A Lords debate on a proposed new law that would make gay and lesbian parenting easier was adjourned after a peer collapsed in the House yesterday.

The move was aimed at making the need for a father at IVF children unnecessary.

Some peers however said it should uphold the importance of both parents.

The Human Fertilisation and Embryology Bill contains new rules that will allow gay and lesbian couples to become the legal parents of a child conceived through donated sperm, eggs or embryos.

According to the BBC, Lord Darzi had said earlier that it was important to change the law to make sure it “was reflective of modern society.”

“The Bill includes clear recognition of same-sex couples as legal parents of children conceived through use of donated sperm, eggs or embryos,” Lord Dazi added.

Lib Dem peer Baroness Tonge said children could be brought up “very well indeed without either parent in some circumstances.”

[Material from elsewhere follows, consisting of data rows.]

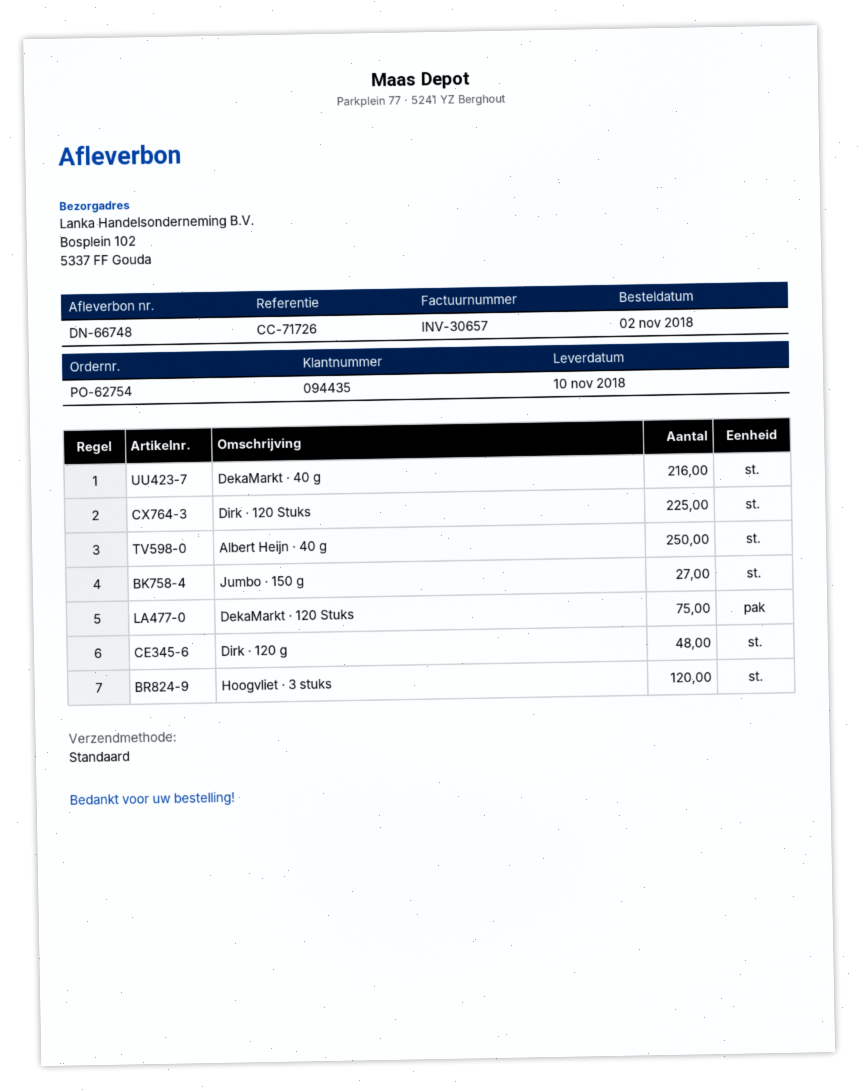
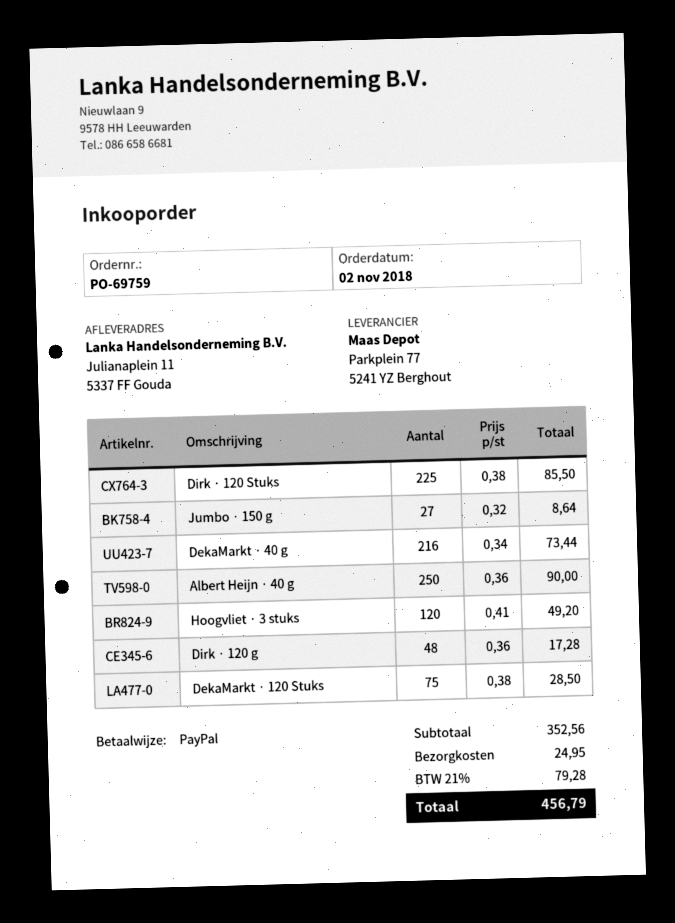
order number: PO-62754 -> PO-69759
ship to: Bosplein 102, 5337 FF Gouda -> Julianaplein 11, 5337 FF Gouda

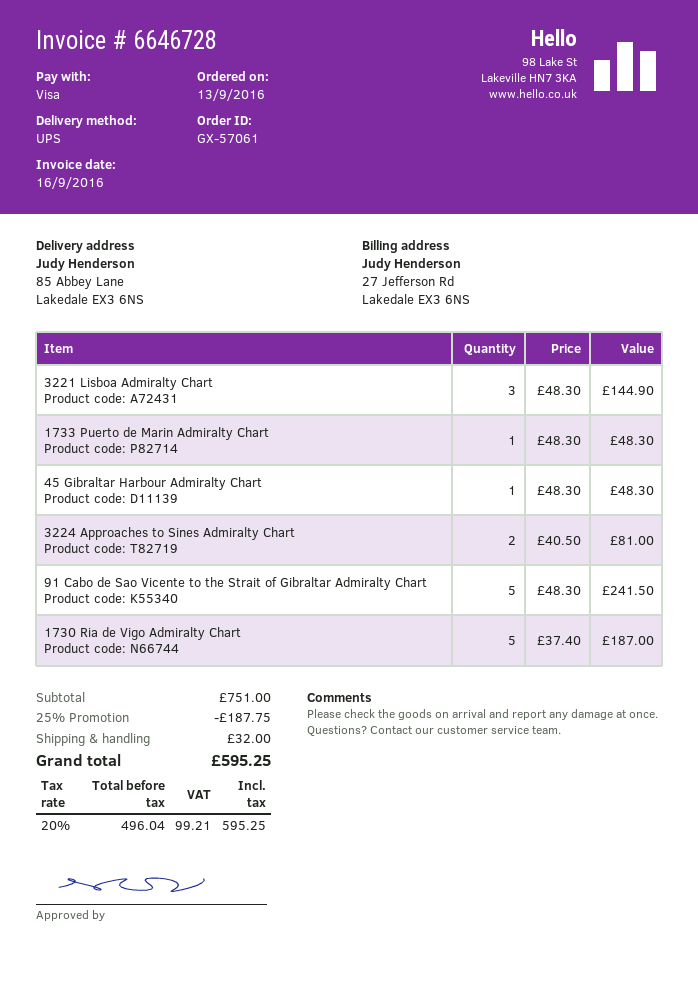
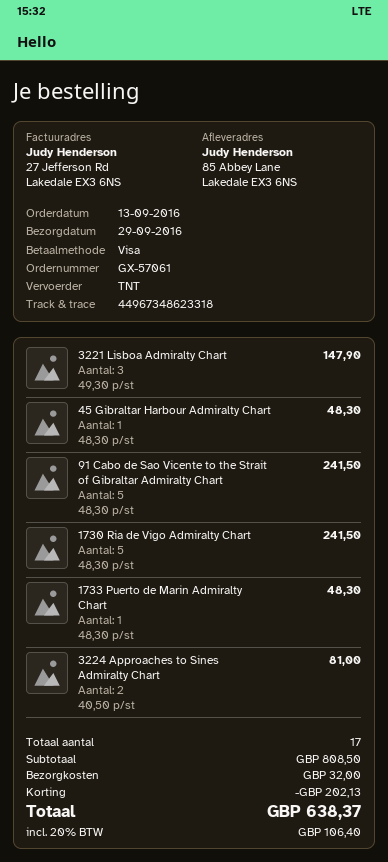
shipping method: UPS -> TNT
3221 Lisboa Admiralty Chart: 3 x 48.30 = 144.90 -> 3 x 49.30 = 147.90
1730 Ria de Vigo Admiralty Chart: 5 x 37.40 = 187.00 -> 5 x 48.30 = 241.50
subtotal: 751.00 -> 808.50
discount: 187.75 -> 202.13
tax: 20% = 99.21 -> 20% = 106.40
total: 595.25 -> 638.37

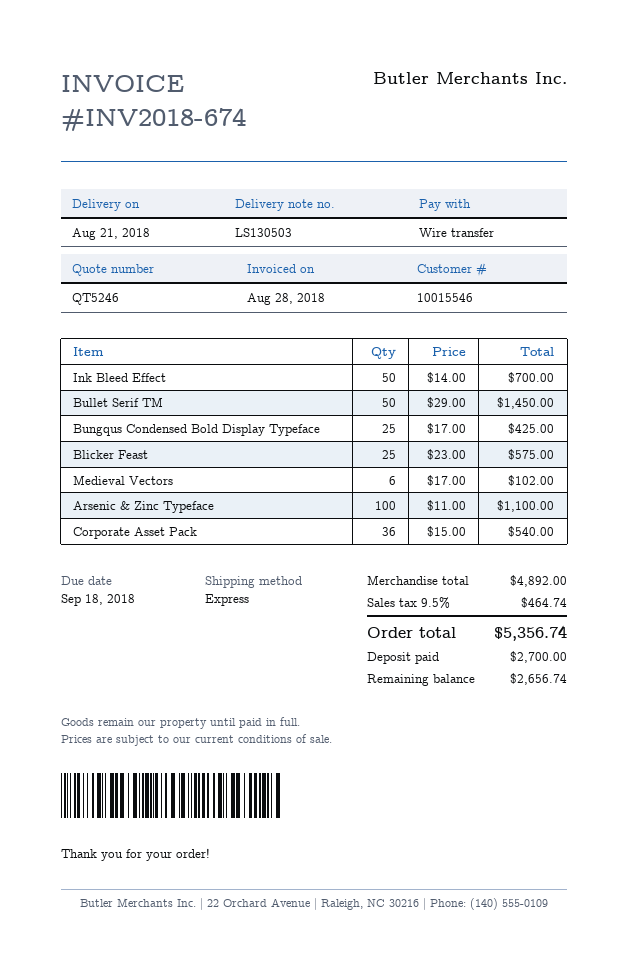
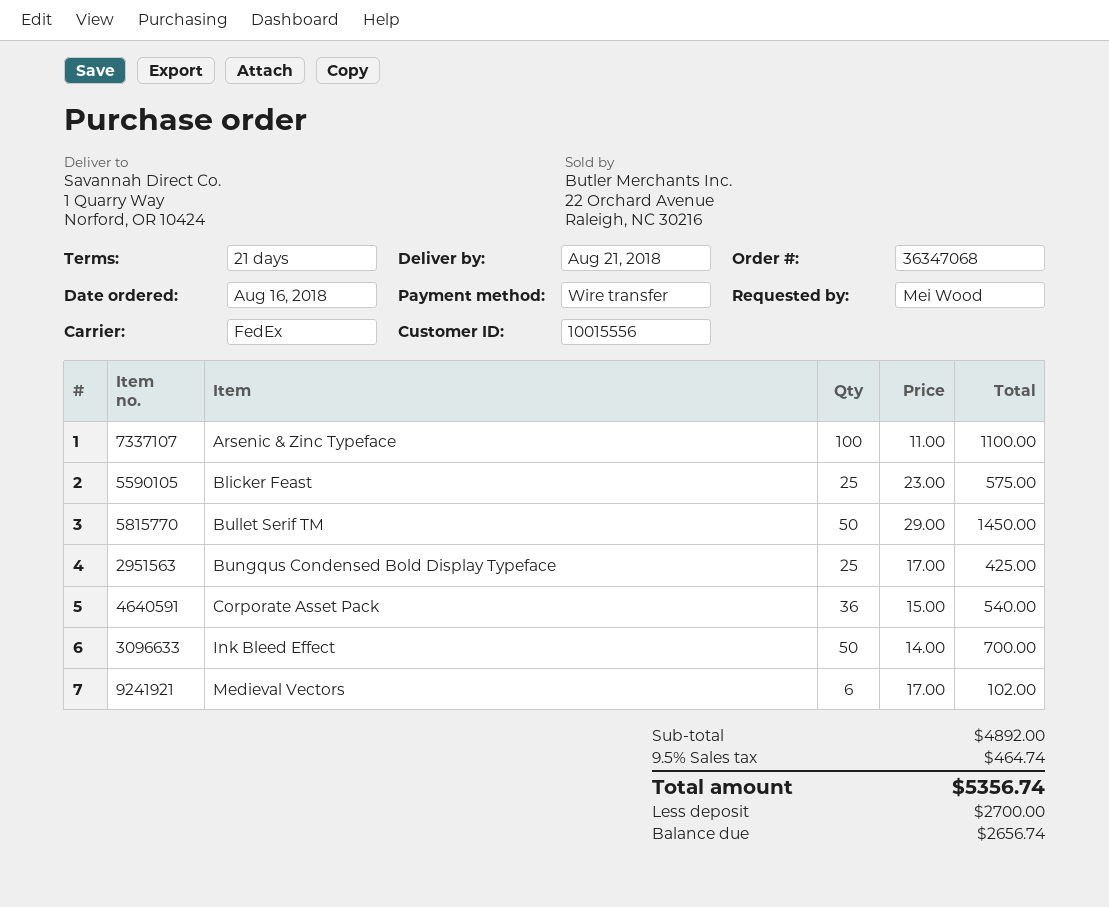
customer number: 10015546 -> 10015556
shipping method: express -> FedEx

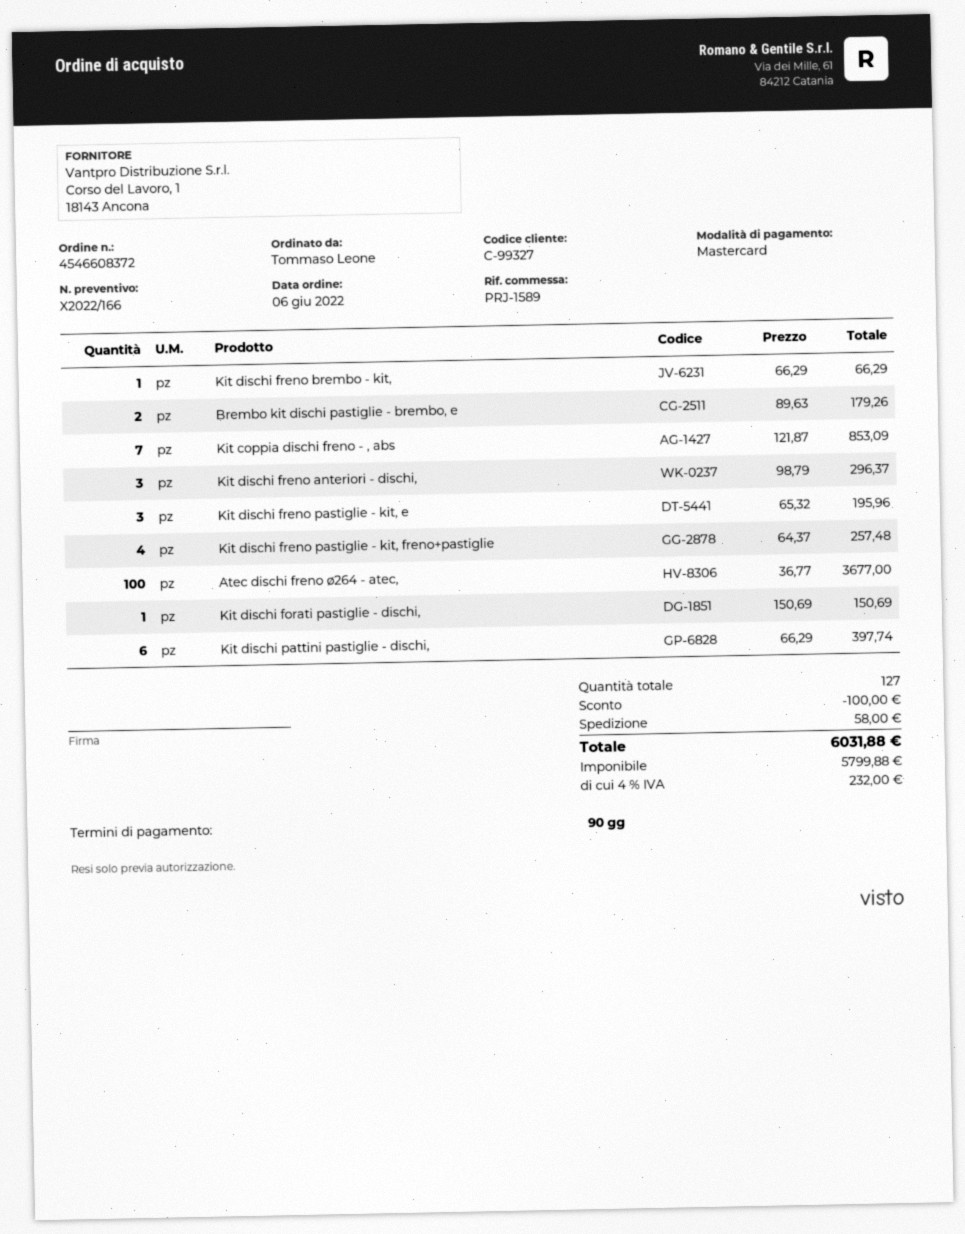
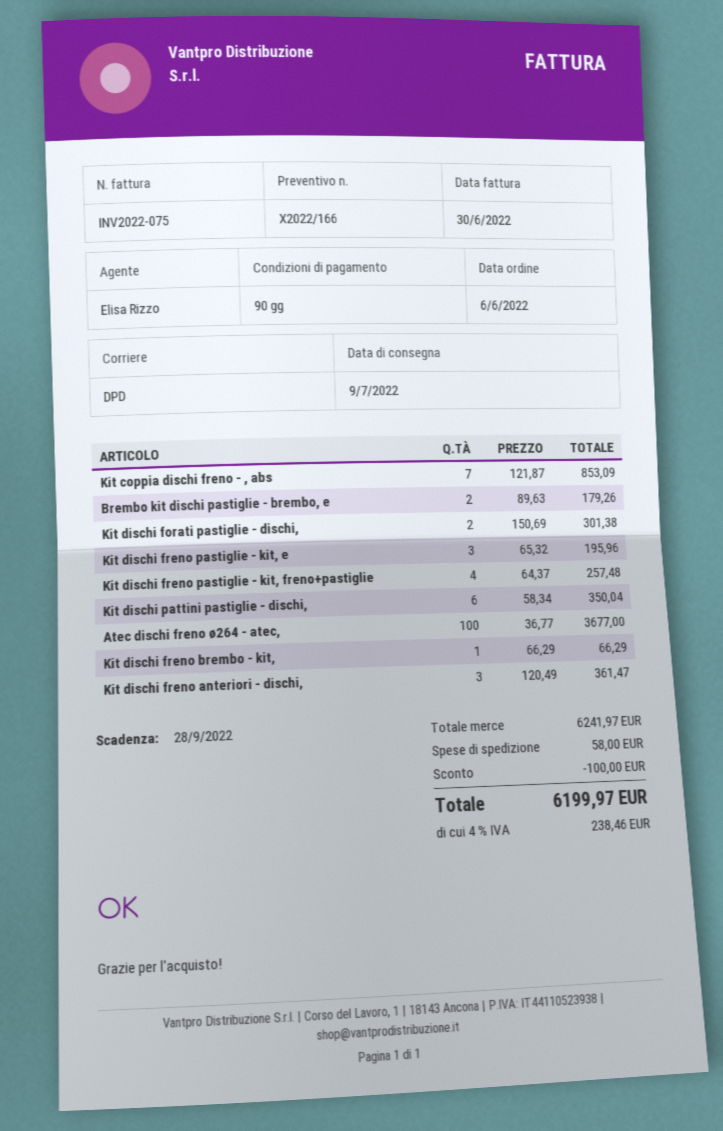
Kit dischi freno anteriori - dischi,: 3 x 98.79 = 296.37 -> 3 x 120.49 = 361.47
Kit dischi forati pastiglie - dischi,: 1 x 150.69 = 150.69 -> 2 x 150.69 = 301.38
Kit dischi pattini pastiglie - dischi,: 6 x 66.29 = 397.74 -> 6 x 58.34 = 350.04
tax: 4% = 232.00 -> 4% = 238.46
total: 6031.88 -> 6199.97

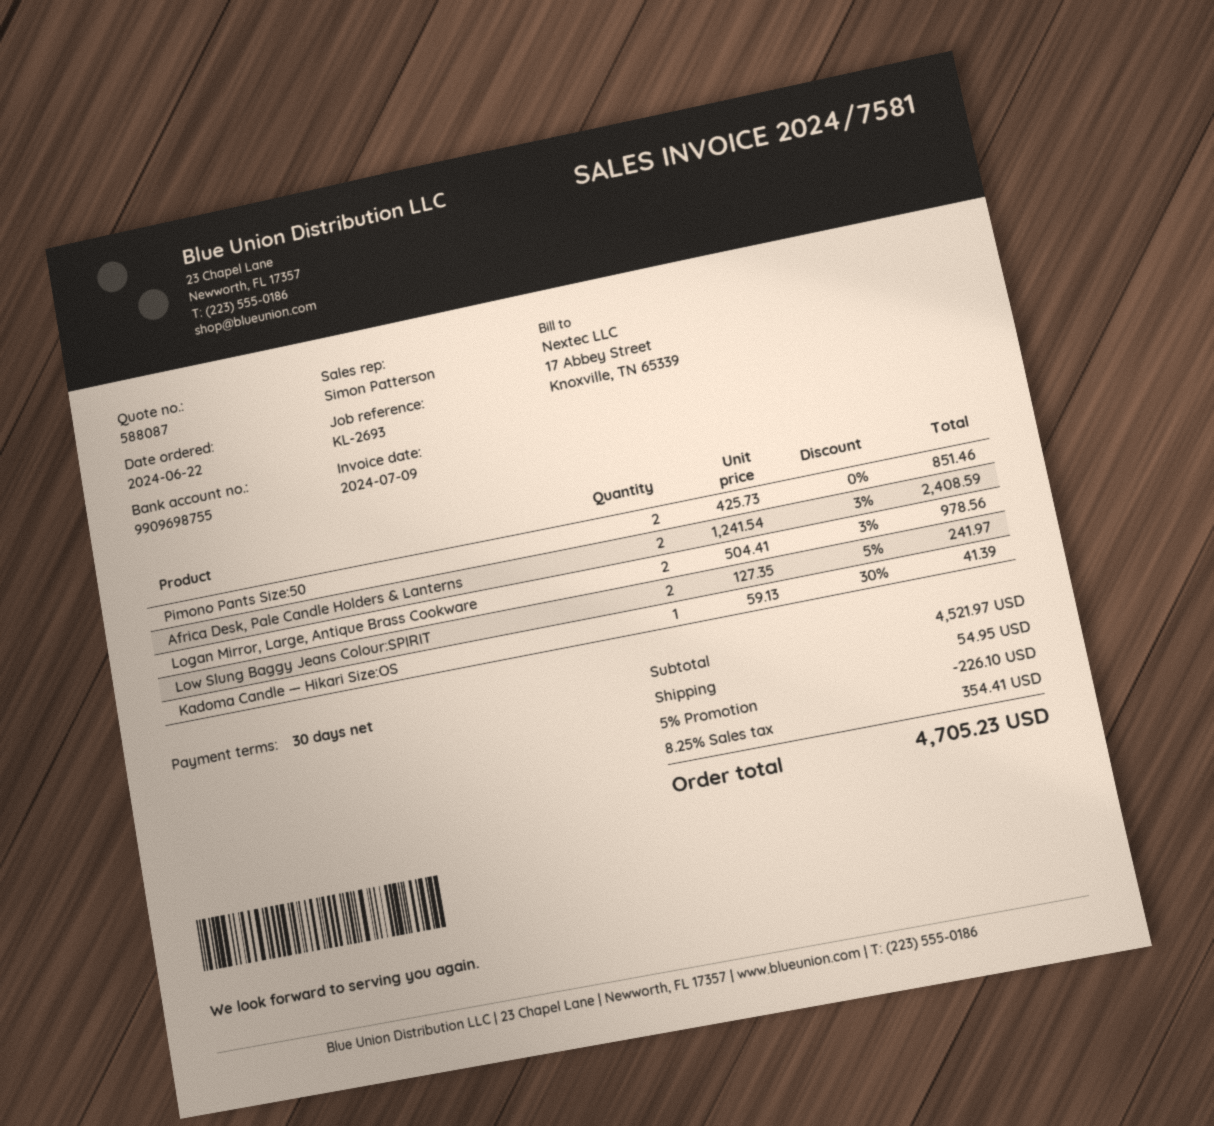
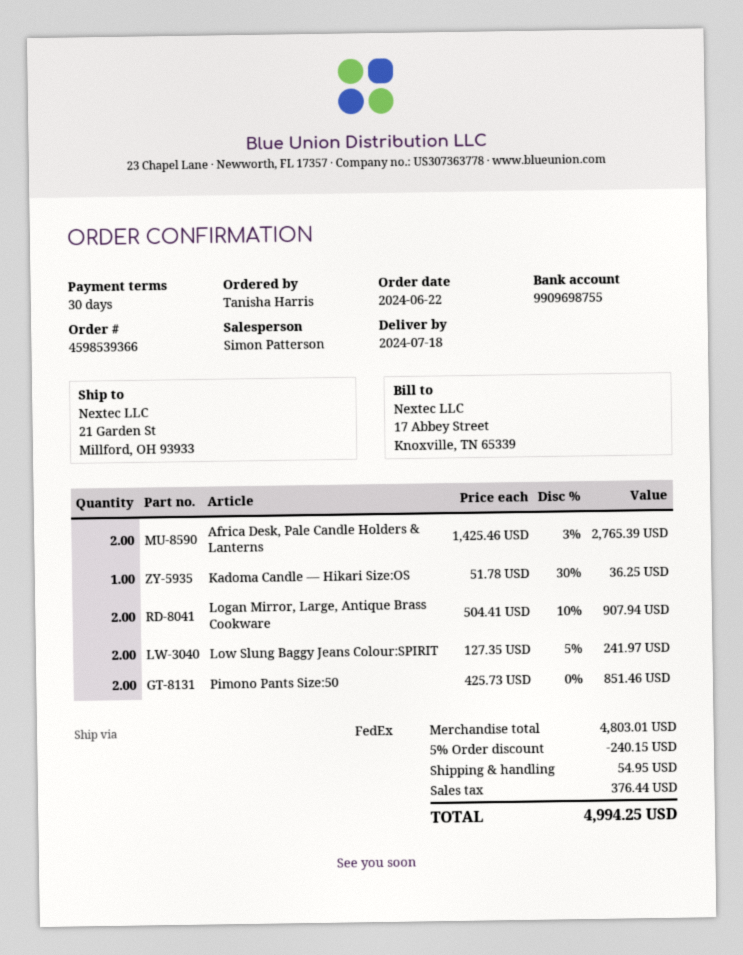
Africa Desk, Pale Candle Holders & Lanterns: 2 x 1241.54 - 3% = 2408.59 -> 2 x 1425.46 - 3% = 2765.39
Logan Mirror, Large, Antique Brass Cookware: 2 x 504.41 - 3% = 978.56 -> 2 x 504.41 - 10% = 907.94
Kadoma Candle — Hikari Size:OS: 1 x 59.13 - 30% = 41.39 -> 1 x 51.78 - 30% = 36.25
subtotal: 4521.97 -> 4803.01
discount: 5% = 226.10 -> 5% = 240.15
tax: 354.41 -> 376.44
total: 4705.23 -> 4994.25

She added: “My party has never discriminated against gay people – which this debate is really about – and we will therefore support the removal of these words.”

Labour Peer Lord Brennan, 65, collapsed and required heart massage before the second hearing of the Human Fertilisation and Embryology Bill was adjourned to a later date.

Iain Duncan Smith, a former leader of the Tory party, said on Sunday that the proposals remove the need for a father and therefore threaten society.

Forty-five MPs have signed a motion saying the bill is “profoundly misinformed and clearly undermine the best interests of the child” and the leader of the Catholic Church in England and Wales, Cardinal Murphy-O’Connor, has said the bill is “profoundly wrong.”